=== Begin Enclosure ===

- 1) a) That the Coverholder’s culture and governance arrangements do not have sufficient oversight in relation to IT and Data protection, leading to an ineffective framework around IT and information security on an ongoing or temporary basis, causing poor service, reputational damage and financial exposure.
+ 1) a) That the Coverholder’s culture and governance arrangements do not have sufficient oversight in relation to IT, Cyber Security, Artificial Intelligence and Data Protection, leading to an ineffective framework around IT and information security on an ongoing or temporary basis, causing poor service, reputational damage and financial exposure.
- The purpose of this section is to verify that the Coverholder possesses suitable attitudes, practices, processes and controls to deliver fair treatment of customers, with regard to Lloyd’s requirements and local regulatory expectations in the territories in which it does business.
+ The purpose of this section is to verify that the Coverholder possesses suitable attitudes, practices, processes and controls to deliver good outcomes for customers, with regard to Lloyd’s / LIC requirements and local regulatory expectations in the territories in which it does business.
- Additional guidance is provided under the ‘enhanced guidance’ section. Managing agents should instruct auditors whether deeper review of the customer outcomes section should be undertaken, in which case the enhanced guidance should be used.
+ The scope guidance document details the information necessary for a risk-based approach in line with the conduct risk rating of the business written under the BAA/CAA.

=== End Enclosure ===

- _ASSIGNMENT_:
Each line of the records above, from the first through the one containing "to IT, Cyber", is to be retyped exactly; no other line belongs.

- _ANSWER SPACE_:
- 1) a) That the Coverholder’s culture and governance arrangements do not have sufficient oversight in relation to IT and Data protection, leading to an ineffective framework around IT and information security on an ongoing or temporary basis, causing poor service, reputational damage and financial exposure.
+ 1) a) That the Coverholder’s culture and governance arrangements do not have sufficient oversight in relation to IT, Cyber Security, Artificial Intelligence and Data Protection, leading to an ineffective framework around IT and information security on an ongoing or temporary basis, causing poor service, reputational damage and financial exposure.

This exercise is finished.